Web document revisions
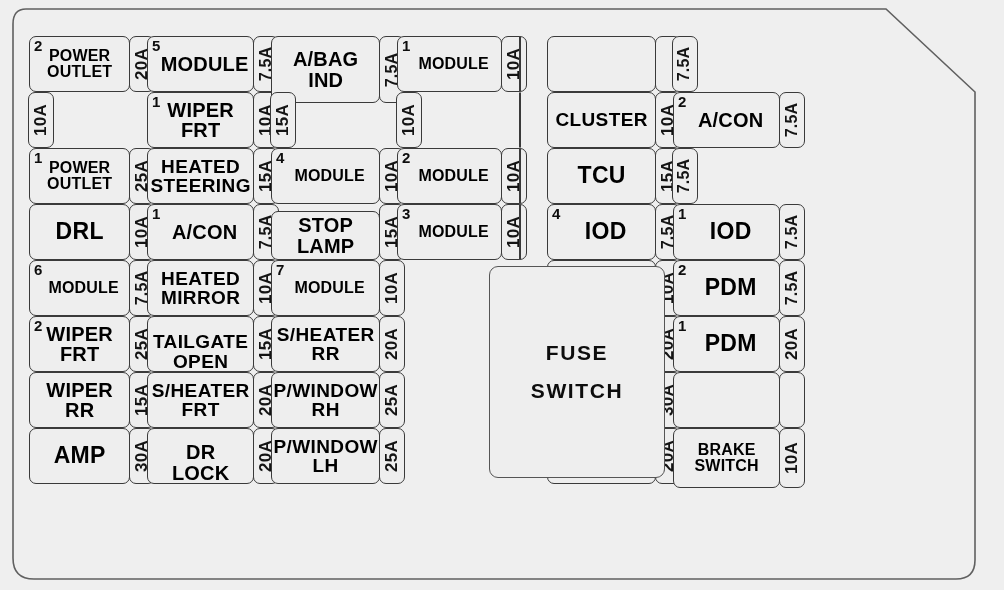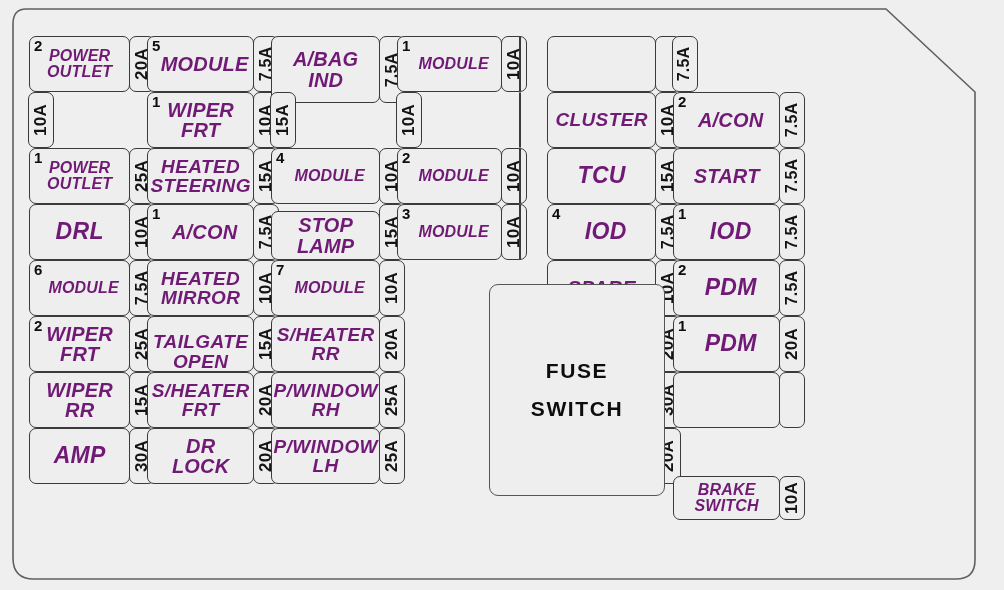--- a/index.html
+++ b/index.html
@@ -86,25 +86,24 @@
     font-size: 17px;
     font-weight: 700;
     letter-spacing: 0.2px;
     color: #141414;
   }
   .amp-txt.small { font-size: 16px; }
 
   .label {
     text-align: center;
     line-height: 1.02;
-    color: #701a75;
+    color: #000000;
     font-weight: 700;
     padding: 0 2px;
     white-space: pre-line;
-    font-style: italic;
   }
   
   .s-xl { font-size: 23px; letter-spacing: 0.3px; }
   .s-lg { font-size: 20px; letter-spacing: 0.2px; }
   .s-md { font-size: 16px; letter-spacing: 0.2px; }
   .s-sm { font-size: 19px; letter-spacing: 0.4px; }
 
   .sup {
     position: absolute;
     left: 4px;
@@ -277,21 +276,21 @@
         <div class="cell" style="top: 336px; height: 56px; width: 132px;">
           <div class="slot" style="width: 106px;">
             <div class="label s-sm">S/HEATER
 FRT</div>
           </div>
           <div class="amp" style="width: 26px;">
             <span class="amp-txt">20A</span>
           </div>
         </div>
         <div class="cell" style="top: 392px; height: 56px; width: 132px;">
-          <div class="slot" style="width: 106px;">
+          <div class="slot" style="width: 106px; align-items: flex-end;">
             <div class="label s-lg">DR
 LOCK</div>
           </div>
           <div class="amp" style="width: 26px;">
             <span class="amp-txt">20A</span>
           </div>
         </div>
       </div>
       <div class="col" style="left: 242px; width: 134px;">
         <div class="cell" style="top: 0px; height: 67px; width: 134px;">
@@ -492,23 +491,20 @@
         <div class="cell" style="top: 56px; height: 56px; width: 132px;">
           <div class="slot" style="width: 106px;">
             <div class="sup">2</div>
             <div class="label s-lg" style="padding-left: 10px;">A/CON</div>
           </div>
           <div class="amp" style="width: 26px;">
             <span class="amp-txt small">7.5A</span>
           </div>
         </div>
         <div class="cell" style="top: 112px; height: 56px; width: 132px;">
-          <div class="slot" style="width: 106px;">
-            <div class="label s-lg">START</div>
-          </div>
           <div class="amp" style="width: 26px;">
             <span class="amp-txt small">7.5A</span>
           </div>
         </div>
         <div class="cell" style="top: 168px; height: 56px; width: 132px;">
           <div class="slot" style="width: 106px;">
             <div class="sup">1</div>
             <div class="label s-xl" style="padding-left: 10px;">IOD</div>
           </div>
           <div class="amp" style="width: 26px;">
@@ -530,30 +526,30 @@
             <div class="label s-xl" style="padding-left: 10px;">PDM</div>
           </div>
           <div class="amp" style="width: 26px;">
             <span class="amp-txt">20A</span>
           </div>
         </div>
         <div class="cell" style="top: 336px; height: 56px; width: 132px;">
           <div class="slot blank" style="width: 106px;"></div>
           <div class="amp" style="width: 26px;"></div>
         </div>
-        <div class="cell" style="top: 392px; height: 44px; width: 132px; margin-top: 48px;">
+        <div class="cell" style="top: 392px; height: 60px; width: 132px;">
           <div class="slot" style="width: 106px;">
             <div class="label s-md">BRAKE
 SWITCH</div>
           </div>
           <div class="amp" style="width: 26px;">
             <span class="amp-txt">10A</span>
           </div>
         </div>
       </div>
     </div>
 
-  <div id="fuse-switch" style="left: 489px; top: 266px; width: 176px; height: 212px; margin-top: 18px;">
+  <div id="fuse-switch" style="left: 489px; top: 266px; width: 176px; height: 212px;">
     <div class="fs-line">FUSE</div>
     <div class="fs-line">SWITCH</div>
   </div>
 
 </div>
 
 </body></html>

(Exercise objective):
Please output all of the data exactly as given, omitting any images it holds.

(Answer for the task):
--- a/index.html
+++ b/index.html
@@ -86,25 +86,24 @@
     font-size: 17px;
     font-weight: 700;
     letter-spacing: 0.2px;
     color: #141414;
   }
   .amp-txt.small { font-size: 16px; }
 
   .label {
     text-align: center;
     line-height: 1.02;
-    color: #701a75;
+    color: #000000;
     font-weight: 700;
     padding: 0 2px;
     white-space: pre-line;
-    font-style: italic;
   }
   
   .s-xl { font-size: 23px; letter-spacing: 0.3px; }
   .s-lg { font-size: 20px; letter-spacing: 0.2px; }
   .s-md { font-size: 16px; letter-spacing: 0.2px; }
   .s-sm { font-size: 19px; letter-spacing: 0.4px; }
 
   .sup {
     position: absolute;
     left: 4px;
@@ -277,21 +276,21 @@
         <div class="cell" style="top: 336px; height: 56px; width: 132px;">
           <div class="slot" style="width: 106px;">
             <div class="label s-sm">S/HEATER
 FRT</div>
           </div>
           <div class="amp" style="width: 26px;">
             <span class="amp-txt">20A</span>
           </div>
         </div>
         <div class="cell" style="top: 392px; height: 56px; width: 132px;">
-          <div class="slot" style="width: 106px;">
+          <div class="slot" style="width: 106px; align-items: flex-end;">
             <div class="label s-lg">DR
 LOCK</div>
           </div>
           <div class="amp" style="width: 26px;">
             <span class="amp-txt">20A</span>
           </div>
         </div>
       </div>
       <div class="col" style="left: 242px; width: 134px;">
         <div class="cell" style="top: 0px; height: 67px; width: 134px;">
@@ -492,23 +491,20 @@
         <div class="cell" style="top: 56px; height: 56px; width: 132px;">
           <div class="slot" style="width: 106px;">
             <div class="sup">2</div>
             <div class="label s-lg" style="padding-left: 10px;">A/CON</div>
           </div>
           <div class="amp" style="width: 26px;">
             <span class="amp-txt small">7.5A</span>
           </div>
         </div>
         <div class="cell" style="top: 112px; height: 56px; width: 132px;">
-          <div class="slot" style="width: 106px;">
-            <div class="label s-lg">START</div>
-          </div>
           <div class="amp" style="width: 26px;">
             <span class="amp-txt small">7.5A</span>
           </div>
         </div>
         <div class="cell" style="top: 168px; height: 56px; width: 132px;">
           <div class="slot" style="width: 106px;">
             <div class="sup">1</div>
             <div class="label s-xl" style="padding-left: 10px;">IOD</div>
           </div>
           <div class="amp" style="width: 26px;">
@@ -530,30 +526,30 @@
             <div class="label s-xl" style="padding-left: 10px;">PDM</div>
           </div>
           <div class="amp" style="width: 26px;">
             <span class="amp-txt">20A</span>
           </div>
         </div>
         <div class="cell" style="top: 336px; height: 56px; width: 132px;">
           <div class="slot blank" style="width: 106px;"></div>
           <div class="amp" style="width: 26px;"></div>
         </div>
-        <div class="cell" style="top: 392px; height: 44px; width: 132px; margin-top: 48px;">
+        <div class="cell" style="top: 392px; height: 60px; width: 132px;">
           <div class="slot" style="width: 106px;">
             <div class="label s-md">BRAKE
 SWITCH</div>
           </div>
           <div class="amp" style="width: 26px;">
             <span class="amp-txt">10A</span>
           </div>
         </div>
       </div>
     </div>
 
-  <div id="fuse-switch" style="left: 489px; top: 266px; width: 176px; height: 212px; margin-top: 18px;">
+  <div id="fuse-switch" style="left: 489px; top: 266px; width: 176px; height: 212px;">
     <div class="fs-line">FUSE</div>
     <div class="fs-line">SWITCH</div>
   </div>
 
 </div>
 
 </body></html>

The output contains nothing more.